▶ TASK TO COMPLETE:
Within the entries below, please retype exactly the lines starting with the line that has "font-weight: none ->" and going on through the line that has "gap: 7px ->", but not the pictures.

Code change snippets
----

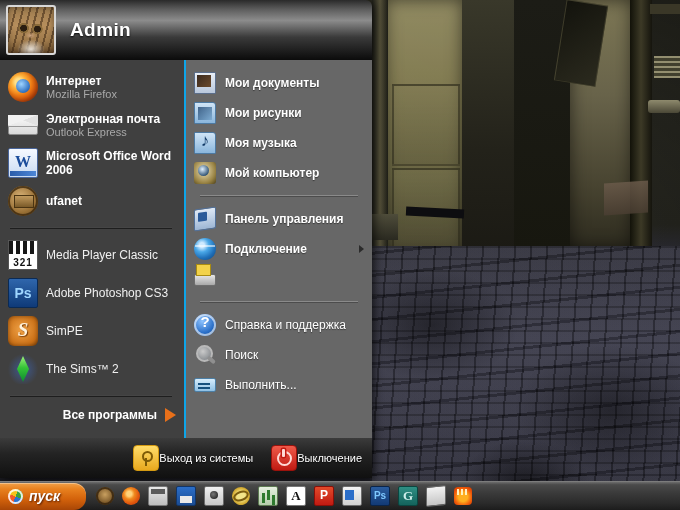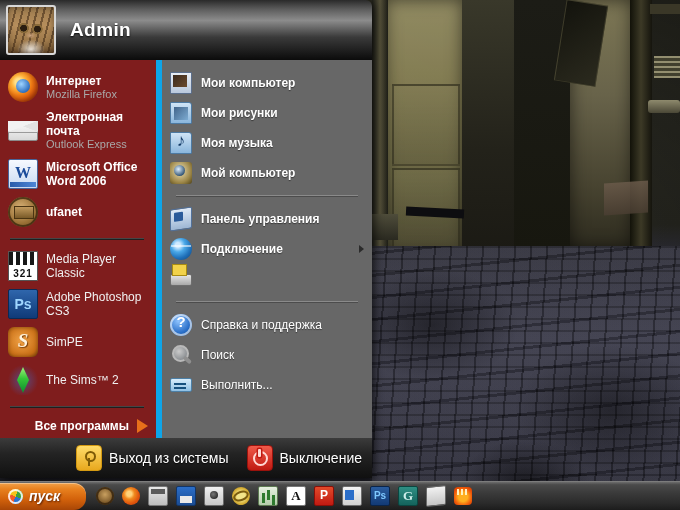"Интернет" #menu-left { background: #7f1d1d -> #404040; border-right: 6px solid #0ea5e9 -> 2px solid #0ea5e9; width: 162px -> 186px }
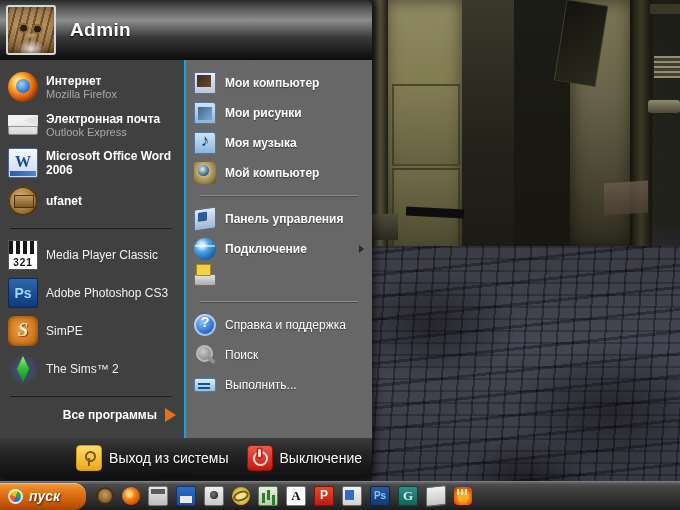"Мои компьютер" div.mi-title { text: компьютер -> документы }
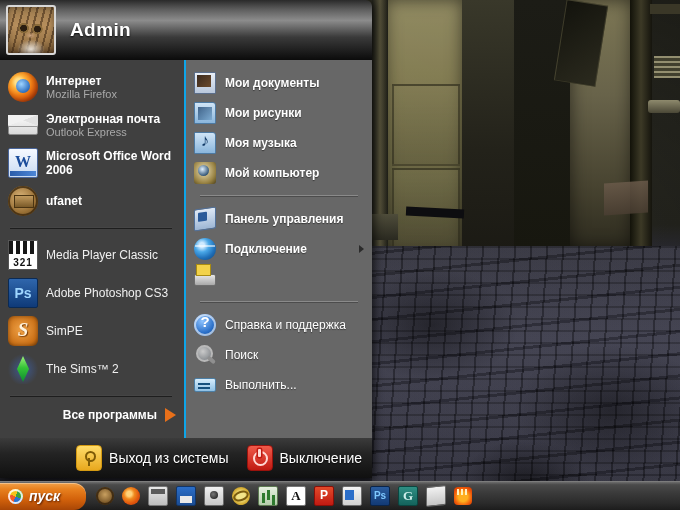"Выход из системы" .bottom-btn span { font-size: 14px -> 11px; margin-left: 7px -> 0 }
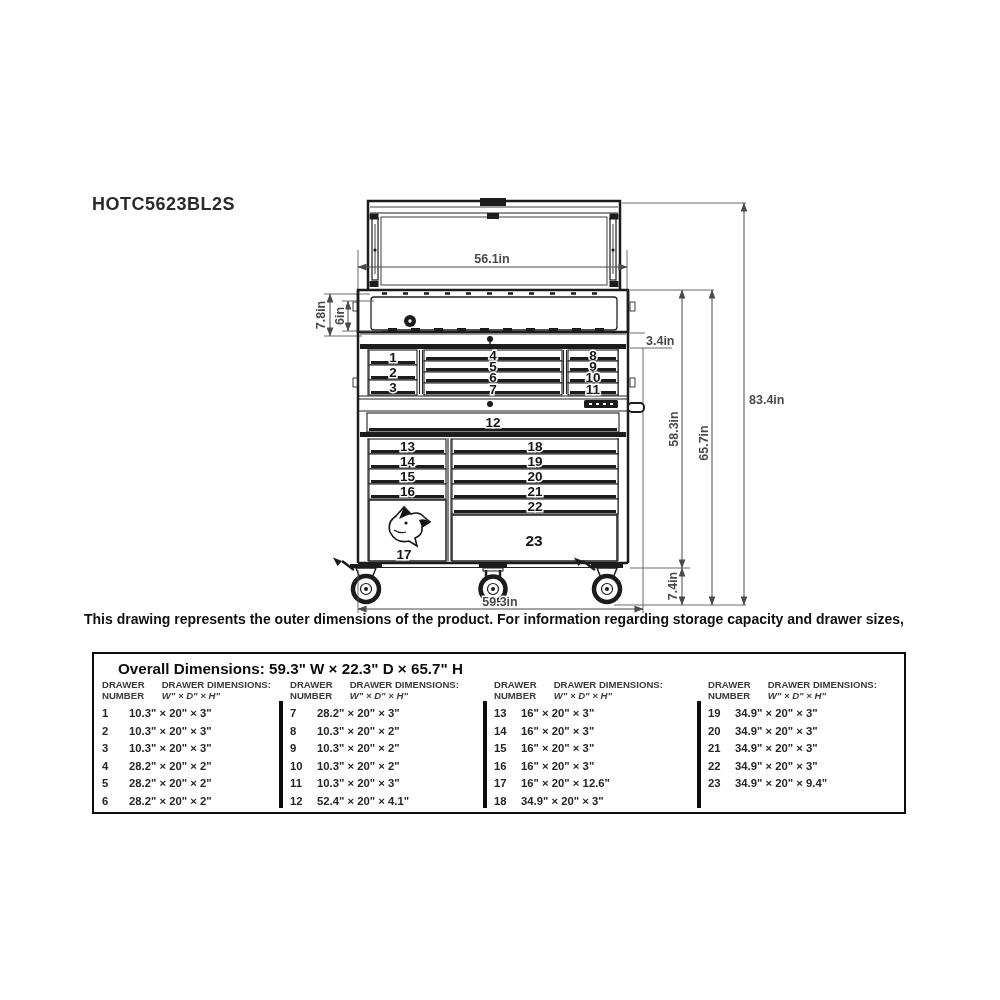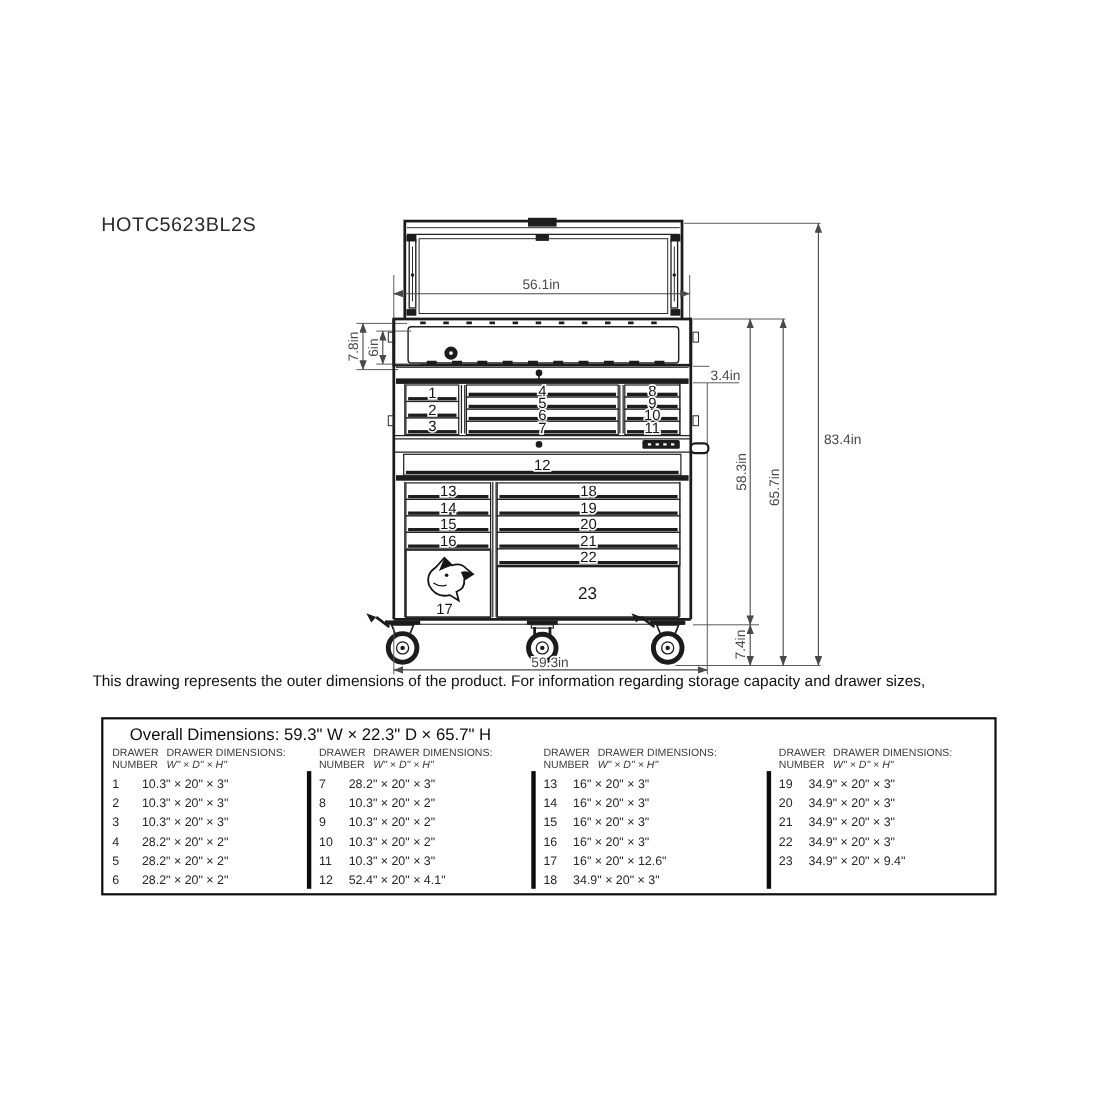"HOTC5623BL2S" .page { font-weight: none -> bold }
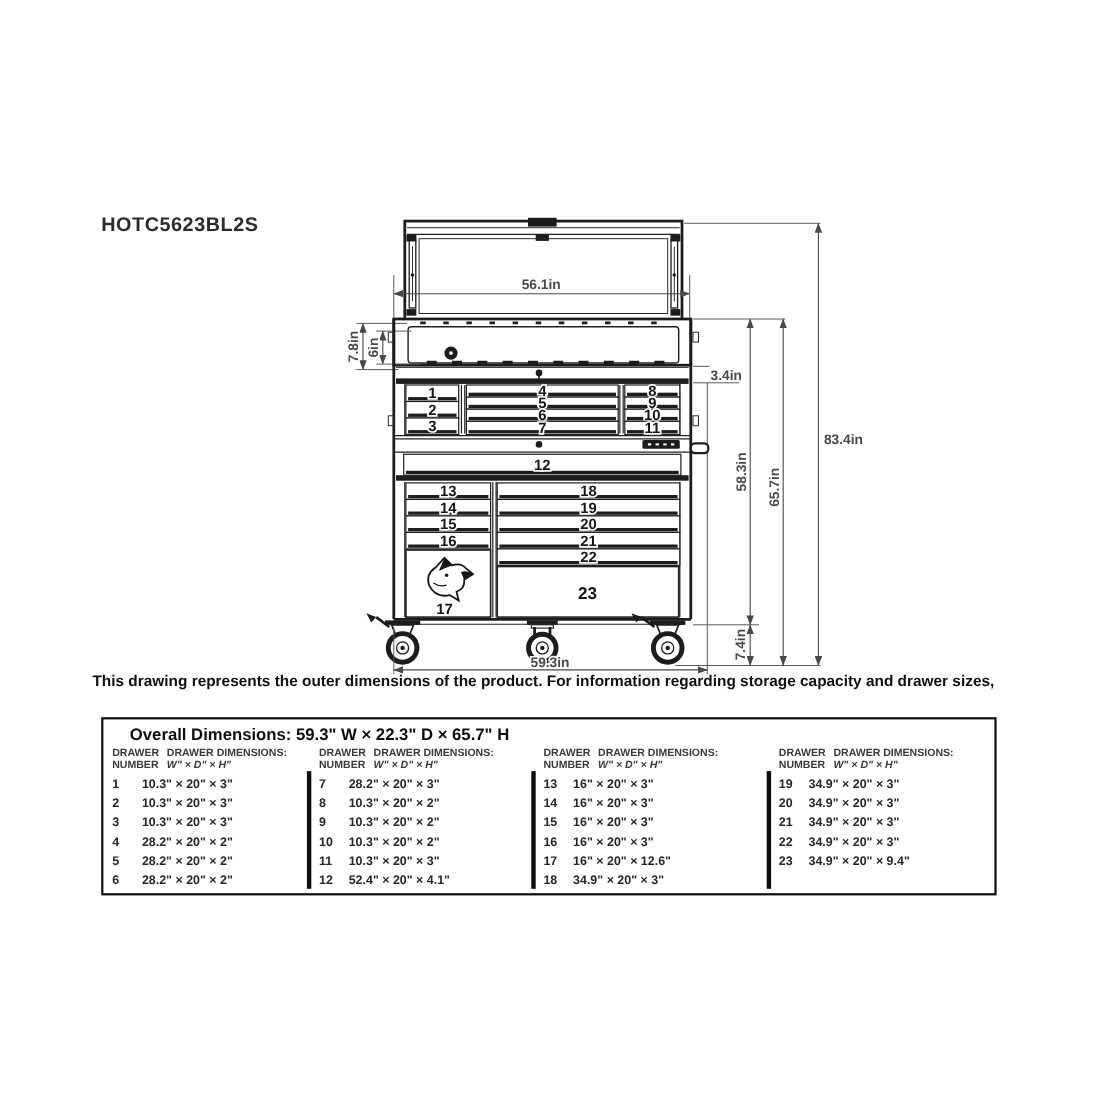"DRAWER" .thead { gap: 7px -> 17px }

----

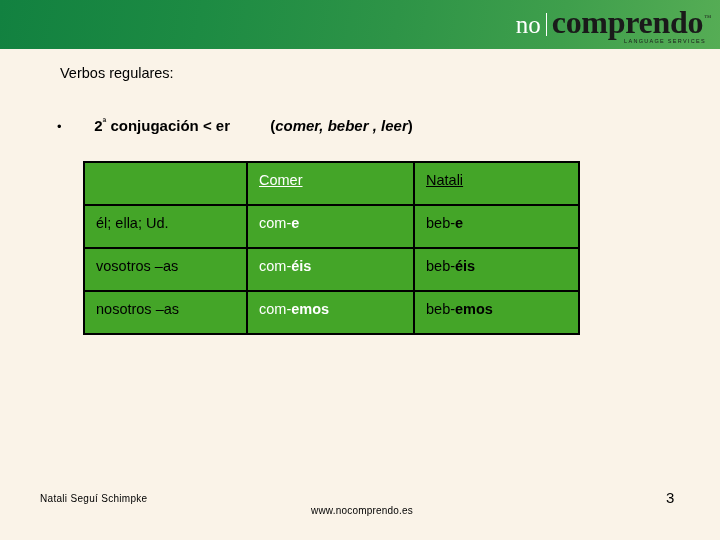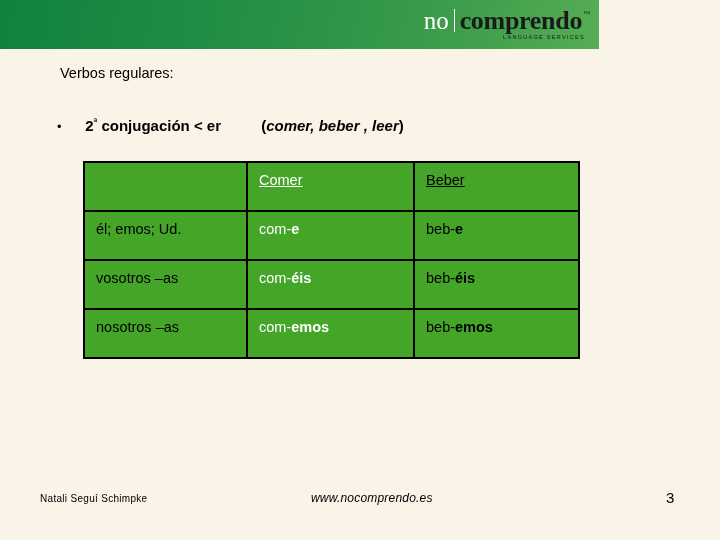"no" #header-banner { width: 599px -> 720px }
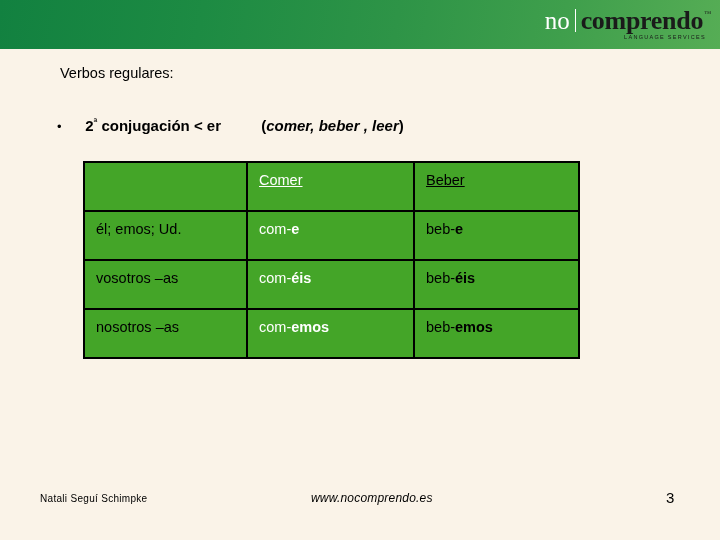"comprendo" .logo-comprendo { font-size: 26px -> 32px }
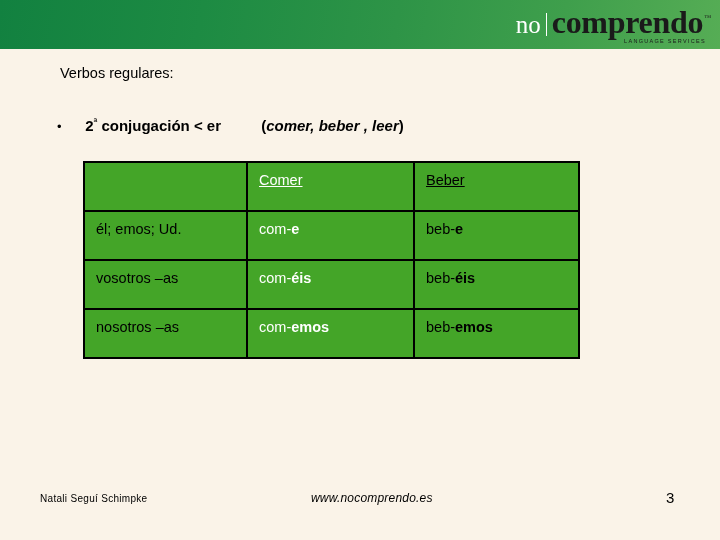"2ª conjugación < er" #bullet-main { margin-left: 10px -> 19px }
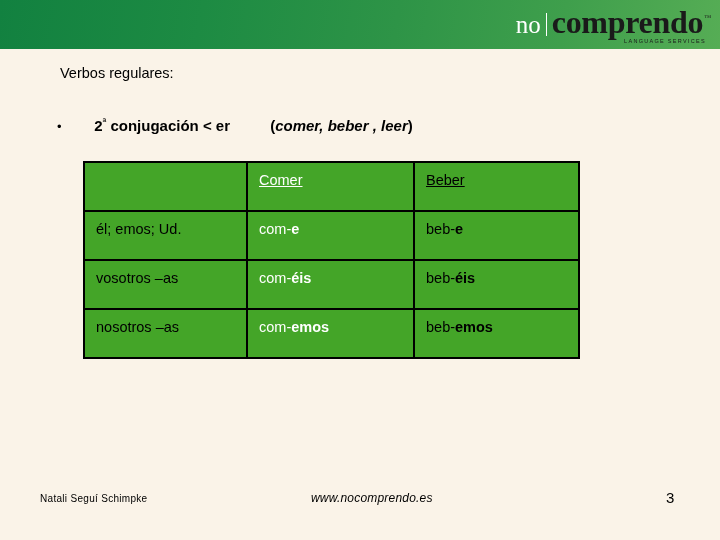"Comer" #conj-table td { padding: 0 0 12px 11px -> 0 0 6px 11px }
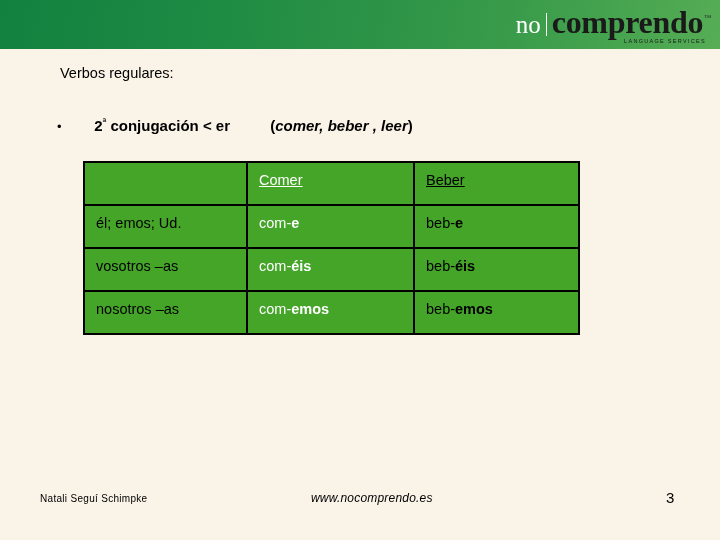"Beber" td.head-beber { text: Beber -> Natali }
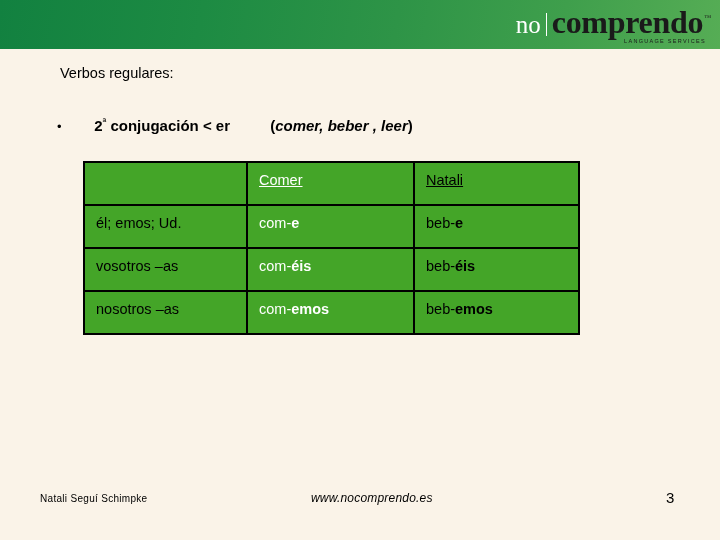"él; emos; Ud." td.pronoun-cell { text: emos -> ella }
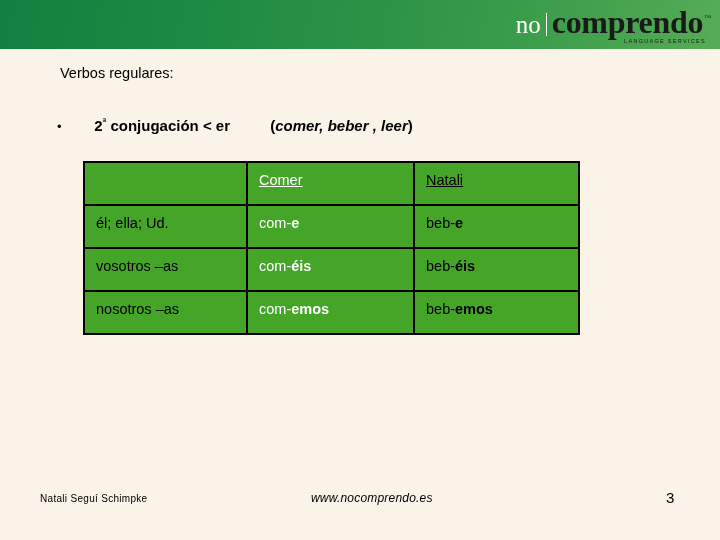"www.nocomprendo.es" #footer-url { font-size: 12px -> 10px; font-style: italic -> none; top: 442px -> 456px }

----

▶ OUTPUT OF THE EXERCISE:
"HOTC5623BL2S" .page { font-weight: none -> bold }
"DRAWER" .thead { gap: 7px -> 17px }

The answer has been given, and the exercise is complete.